The proposal would draw from three city funds: about $8.5 million from the Parks and Recreation Dedication Fund, $2.5 million from the Parks Consolidated Construction Fund and $20,000 from the Contributed Capital Project Fund.

Officials are presenting the spending as part of Let’s Play Houston, a broader park revitalization effort launched in March as a public-private partnership led by Mayor John Whitmire, the Houston Parks Board and the Houston Parks and Recreation Department.

How the parks were selected

The 25 parks in the package were chosen after Houston Parks Board staff reviewed more than 180 neighborhood parks. The selection process also included more than 40 community engagement events that reached over 1,600 residents.

The project list is spread across Houston’s city districts rather than concentrated in one part of the city. Examples named in the reporting include Haden Park, Trinity Gardens Park, Lawrence Park, Montie Beach Park and Beulah Maxie Park.

Park leaders say the package is designed to address long-standing inequities in neighborhood park investment, especially in underserved areas that have drawn criticism from residents for years.

What the plan means

Justin Schultz, president and CEO of the Houston Parks Board, said the public funding component would represent the City of Houston’s largest investment in neighborhood parks in its history.

The city’s contribution is also part of a much larger goal.

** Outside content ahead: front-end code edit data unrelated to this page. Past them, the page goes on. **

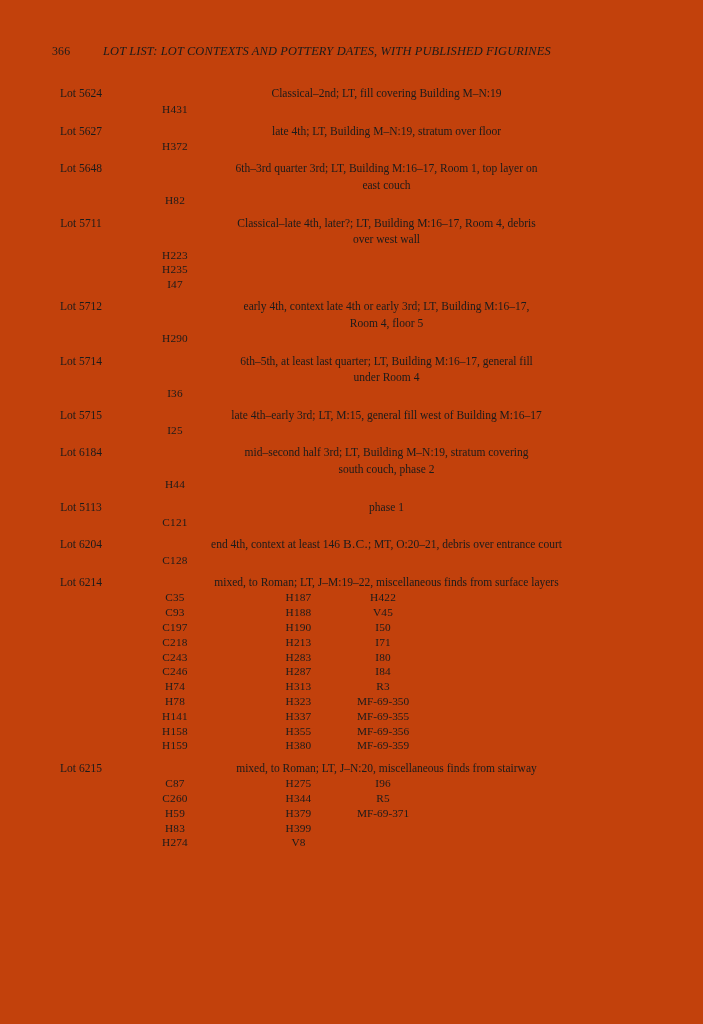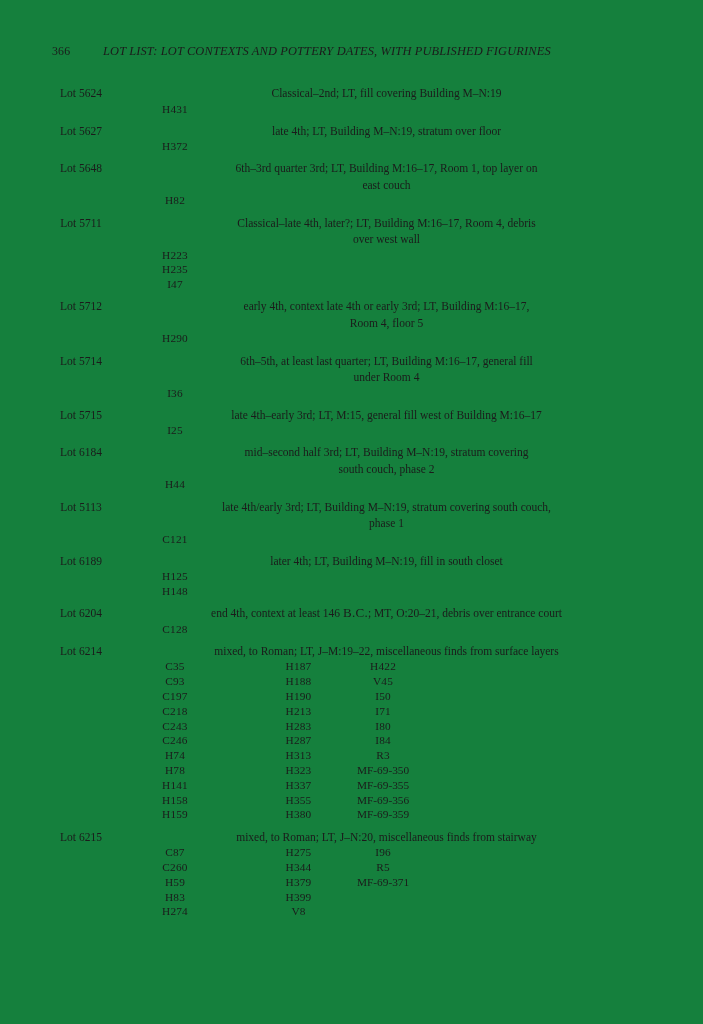--- a/index.html
+++ b/index.html
@@ -6,21 +6,21 @@
   body {
     width: 703px; height: 1024px;
     background: #f4f4f2;
     font-family: "Liberation Serif", "DejaVu Serif", serif;
     color: #1b1b1b;
     overflow: hidden;
   }
   .page {
     width: 703px; height: 1024px;
     box-sizing: border-box;
-    background: #15803d;
+    background: #c2410c;
     padding: 44px 40px 0 52px;
   }
   .hdr {
     display: flex;
     align-items: baseline;
     white-space: nowrap;
   }
   .hdr .pgnum {
     width: 51px;
     font-size: 11.8px;
@@ -162,37 +162,24 @@
           <div class="fig-cols">
             <div class="fig-col">
               <div class="fig bold">H44</div>
             </div>
           </div>
         </div>
       </div>
       <div class="entry">
         <div class="lot-label">Lot 5113</div>
         <div class="entry-body">
-          <div class="desc-line">late 4th/early 3rd; LT, Building M–N:19, stratum covering south couch,</div>
           <div class="desc-line">phase 1</div>
           <div class="fig-cols">
             <div class="fig-col">
               <div class="fig bold">C121</div>
-            </div>
-          </div>
-        </div>
-      </div>
-      <div class="entry">
-        <div class="lot-label">Lot 6189</div>
-        <div class="entry-body">
-          <div class="desc-line">later 4th; LT, Building M–N:19, fill in south closet</div>
-          <div class="fig-cols">
-            <div class="fig-col">
-              <div class="fig bold">H125</div>
-              <div class="fig bold">H148</div>
             </div>
           </div>
         </div>
       </div>
       <div class="entry">
         <div class="lot-label">Lot 6204</div>
         <div class="entry-body">
           <div class="desc-line">end 4th, context at least 146 <span class="sc">B.C.</span>; MT, O:20–21, debris over entrance court</div>
           <div class="fig-cols">
             <div class="fig-col">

Let’s Play Houston has been described as a program that could ultimately total about $60 million in public and private funding.

That larger effort is meant to combine city resources with outside support, rather than relying on one capital appropriation alone. In that sense, the council vote is one step in a phased rollout, not the end of the program.

What happens next

If council approves the package, the work would move ahead in stages. Eleven of the parks are already in the design phase, while 14 others are still in community engagement.

Construction is expected to begin on four parks in fall 2026.

The immediate question is whether the council gives final approval. If it does, the city and its partners would continue site-specific design work, community outreach and phased construction planning for the 25 parks.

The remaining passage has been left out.